Они сидели как-то вечером на балконе гостиницы. Внизу возбужденно и весело клокотала своей пестрой толпой Ривьера ди Киайя. Чуть в стороне покачивались за волнорезом бесчисленные торговые суда. По овалу залива выступали очертания Портачи, Торре дель Греко, Помпеи. Она молча и равнодушно смотрела на белые виллы побережья, не удивляясь и не любуясь. Он попытался увлечь ее знаменитой панорамой, рассказом о Тиверии и о пытке Кампанеллы. Она еле слушала его.

– Бежать бы от всего этого, – безразлично уронила она.

– Куда?

– В леса, к Белому морю, в Америку, куда глаза глядят. Но только бежать, скрываться, таиться, уйти от этого самодовлеющего и непереносимого людского сброда, от Петербурга, Парижа, Италии, Иваново-Вознесенска…

– В подполье? В революцию?

– Нет, в странничество, в скитальчество по лесам, по галичским, олонецким и пошехонским чащам, в Керженец, в Боровск, на Выгу, в Великоречку. Освежать себя пространствами, опьяняться просторами, ширью рек, бескрайностью снежных равнин, пустынным холодом Поморья.

– В раскольничьи скиты?

– В секту бегунов.

От удивления он откинулся на спинку скамьи. Полина же нараспев читала заунывный стих:

 
Кто бы мне поставил прекрасную пустыню,
Кто бы мне построил не на жительном тихом месте,
Чтобы мне не слышать человеческого гласа,
Чтобы мне не видеть прелестного сего мира,
Дабы мне не зрети суету-прелесть света сего,
Дабы мне не жалети человеческие славы?..
Начал бы горько плакать грехов своих тяжких ради?..
 

Эти мотивы были знакомы ему. Он любил бродить в Петербурге по тусклым улицам – Разъезжей или Ямской, где безмолвно и угрюмо осела староверческая, раскольничья и скопческая Россия, заброшенная в царскую столицу. Там веяло на него какими-то преданиями и тайнами, заговорами и фанатизмом, той особой жестокой поэзией еретического бунтарства, которою он так любил упиваться, находя в ней обильную пищу для своих образов и видений. Там вспоминал он голубей татариновской секты и рассказы придворных лакеев Павловского дворца.

– С каких пор у тебя эта тяга к божественному?

– О нет, ошибаешься. Я по-прежнему в Бога не верую. А только наши сектанты живут вольной жизнью и в великой тайне готовят грядущую, всеобщую свободу.

– Так ли? Я уже в этом изверился. Они за старину, а не за фурьеризм.

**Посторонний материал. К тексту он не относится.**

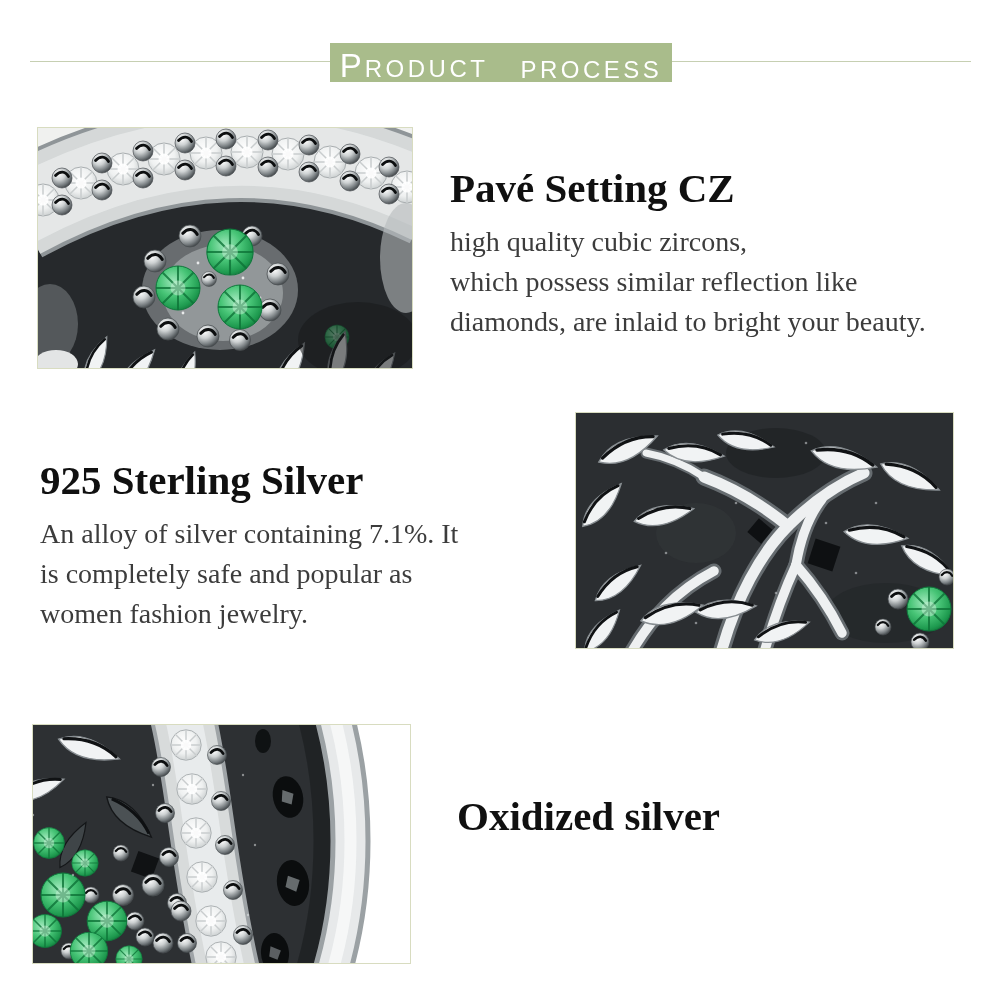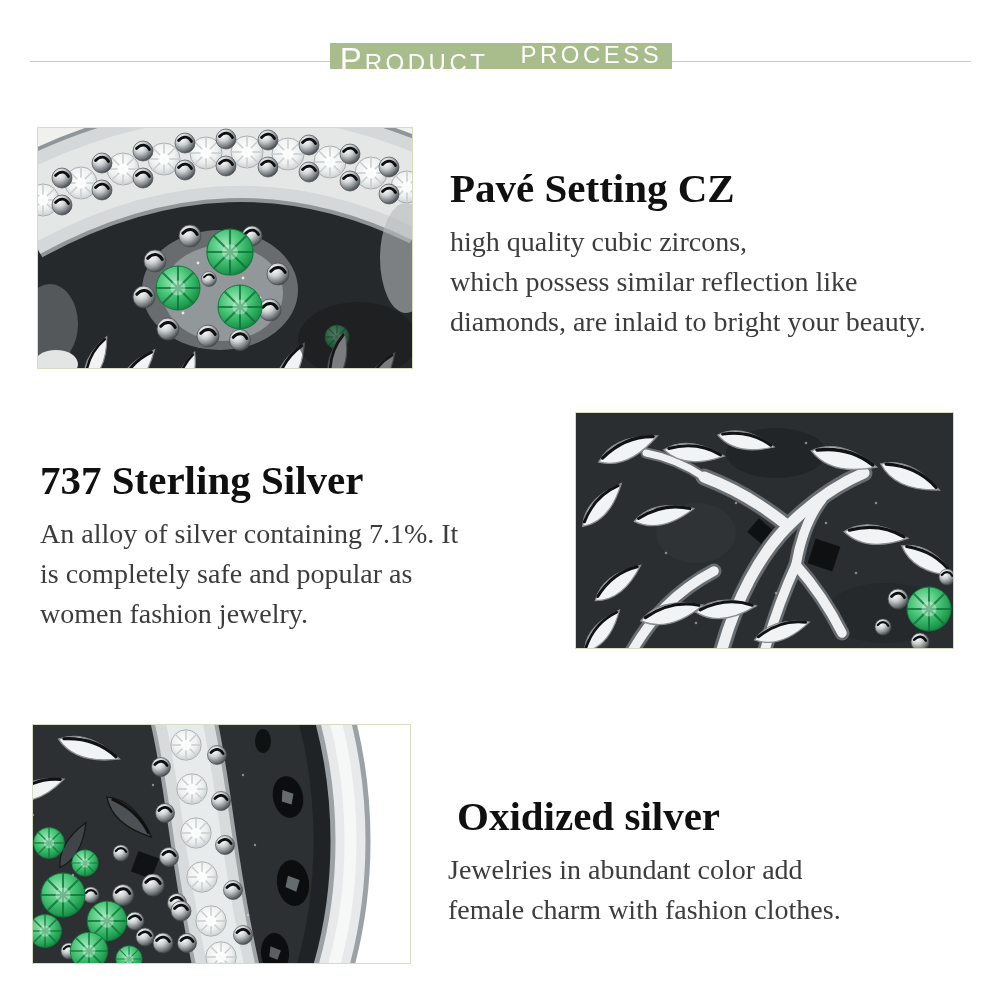--- a/index.html
+++ b/index.html
@@ -7,8 +7,8 @@
           font-family:"Liberation Serif", serif;}
   
   .rule{position:absolute;left:30px;top:61px;width:941px;height:1px;background:var(--rule-line,#c6cfb2);}
-  .banner{position:absolute;left:330px;top:43px;width:342px;height:26px;background:var(--banner-green,#a9bc8b);
-          display:flex;align-items:flex-start;justify-content:center;
+  .banner{position:absolute;left:330px;top:43px;width:342px;height:39px;background:var(--banner-green,#a9bc8b);
+          display:flex;align-items:flex-end;justify-content:center;
           font-family:"Liberation Sans", sans-serif;color:var(--banner-text,#fff);}
   .banner .big{font-size:33px;letter-spacing:3px;line-height:1;}
   .banner .small{font-size:24px;letter-spacing:3.5px;line-height:1;}

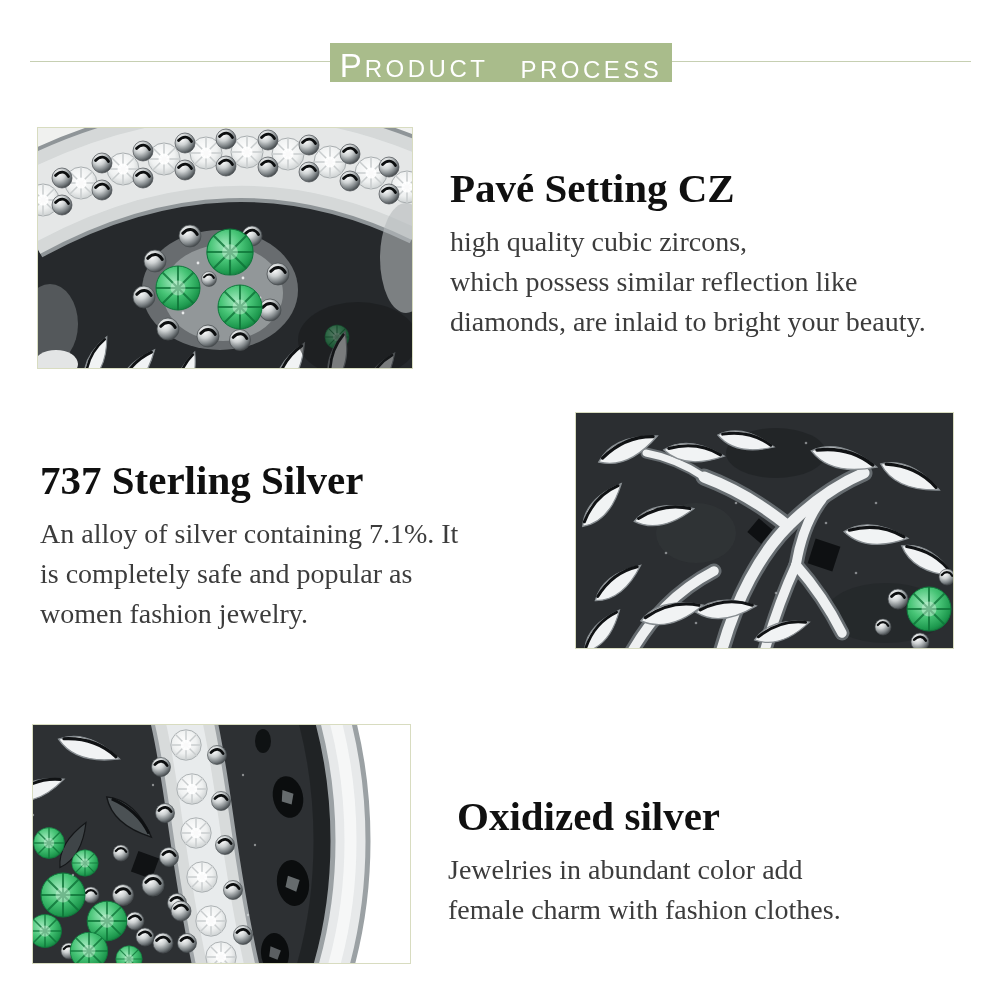--- a/index.html
+++ b/index.html
@@ -163,7 +163,7 @@
   </div>
 
   <div class="sec-text t2">
-    <h2>737 Sterling Silver</h2>
+    <h2>925 Sterling Silver</h2>
     <p>An alloy of silver containing 7.1%. It
 is completely safe and popular as
 women fashion jewelry.</p>

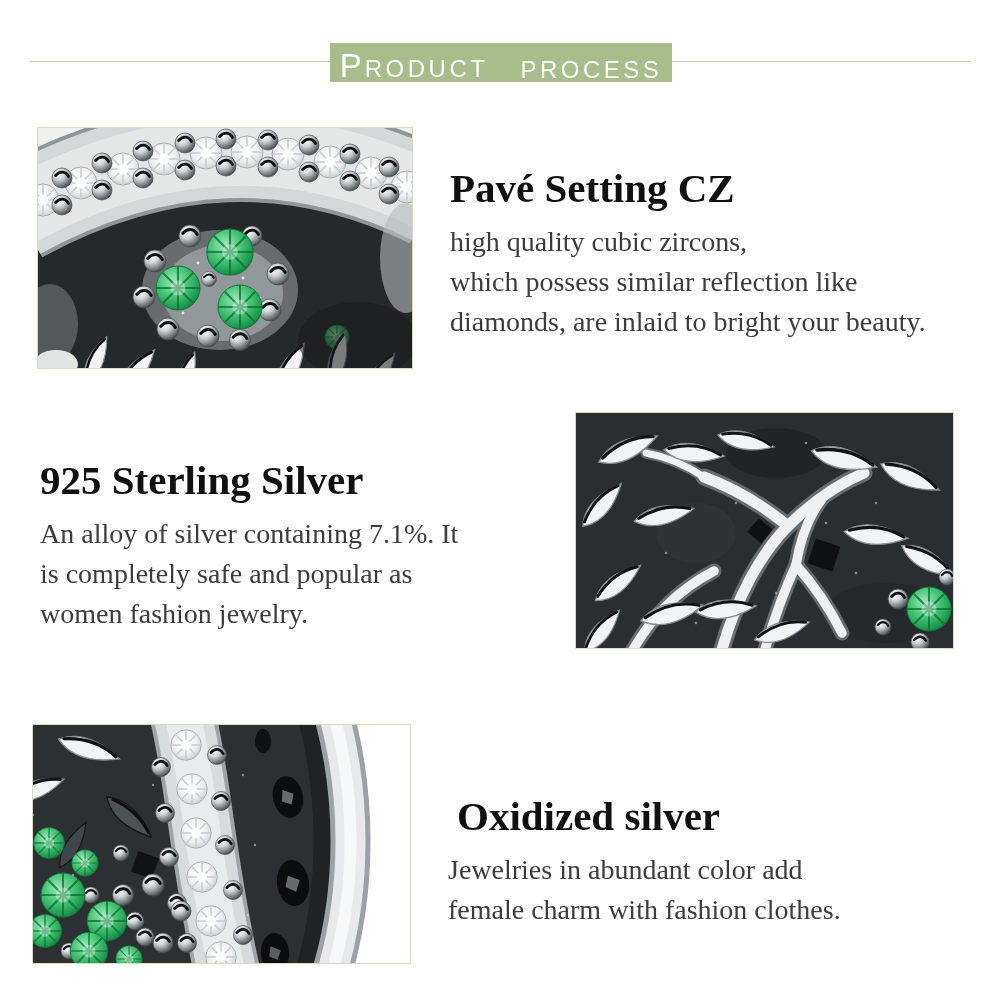--- a/index.html
+++ b/index.html
@@ -322,8 +322,6 @@
 
   <div class="sec-text t3">
     <h2>Oxidized silver</h2>
-    <p>Jewelries in abundant color add
-female charm with fashion clothes.</p>
   </div>
 
 </div>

– А все же зверь апокалипсичный для них есть царская власть. И поверь – не ты с приятелями свергнете царя – ведь в одно утро вас всех разметали по сибирским острогам за одни только разговоры, – а эти безмолвные, невидимые, безвестные массы лесных келий и снежных побережий. Вот кто повергнет зверя в бездну.

Когда-то в молодости он описал в одной повести, осмеянной и непонятой, но до сих пор болезненно любимой им, русскую простонародную красавицу. Ему удалось передать тогда прелесть этой чудесной раскольничьей задумчивости, словно разлитой по всей фигуре молодой большеглазой женщины и так печально отраженной на кротких контурах ее полудетского страстного лица. Облик этой начетчицы тяжеловесных книг в дощатых кожаных переплетах, писанных поморской скорописью с киноварью в начальных буквах и золотом в заглавиях, с цветистыми обрамлениями и крючковатыми нотами, казалось, ожил теперь в Полине, бесконечно волнуя сходством его раннего творческого видения с этой крепкой поволжской крестьянкой с горящим взглядом еретички под легким брюссельским кружевом ее модной косынки.

– Друг мой, – ласково возразил он, – в прошлое царствование с ними боролись нещадно, и никто из них и не помыслил о восстании на Николая.

– А в пугачевщину все они приняли участие в движении. И опять восстанут! В прошлом году они просили защиты у Наполеона Третьего, даже в Париж приезжали…

Ей, видимо, не хотелось длить спор. Она как-то быстро утомлялась от их бесед.

Он вообще замечал, что она становится задумчивой, сосредоточенной, грустной, словно тоскующей в своих метаниях и бесплодной раздраженности. Не предвещало ли это перелома к лучшему? Он уже не раз прежде был свидетелем этих непонятных переходов от гордости и презрения к участию, доверчивости и состраданию.

* * *

Как-то вечером он раскрыл свою дорожную тетрадь и прочел ей наброски одной странной короткой повести. Собственно, даже не повести, а какой-то беззаконной и отвратительной исповеди. Что легло в основу ее? Не то воспоминание, из тех мучительных и позорных, о которых самому себе признаться совестно, не то чудовищный опыт обнажения своих душевных гнойников, не то, может быть, потребность безжалостного суда и казни над самим собою. «Это уже не литература, а какое-то исправительное наказание» – так казалось ему самому, когда он записывал свое давнишнее впечатление от одной девушки с Невского, покорно принявшей на свои худенькие плечики груз обиды, полученной им как-то от холодной и равнодушной красавицы.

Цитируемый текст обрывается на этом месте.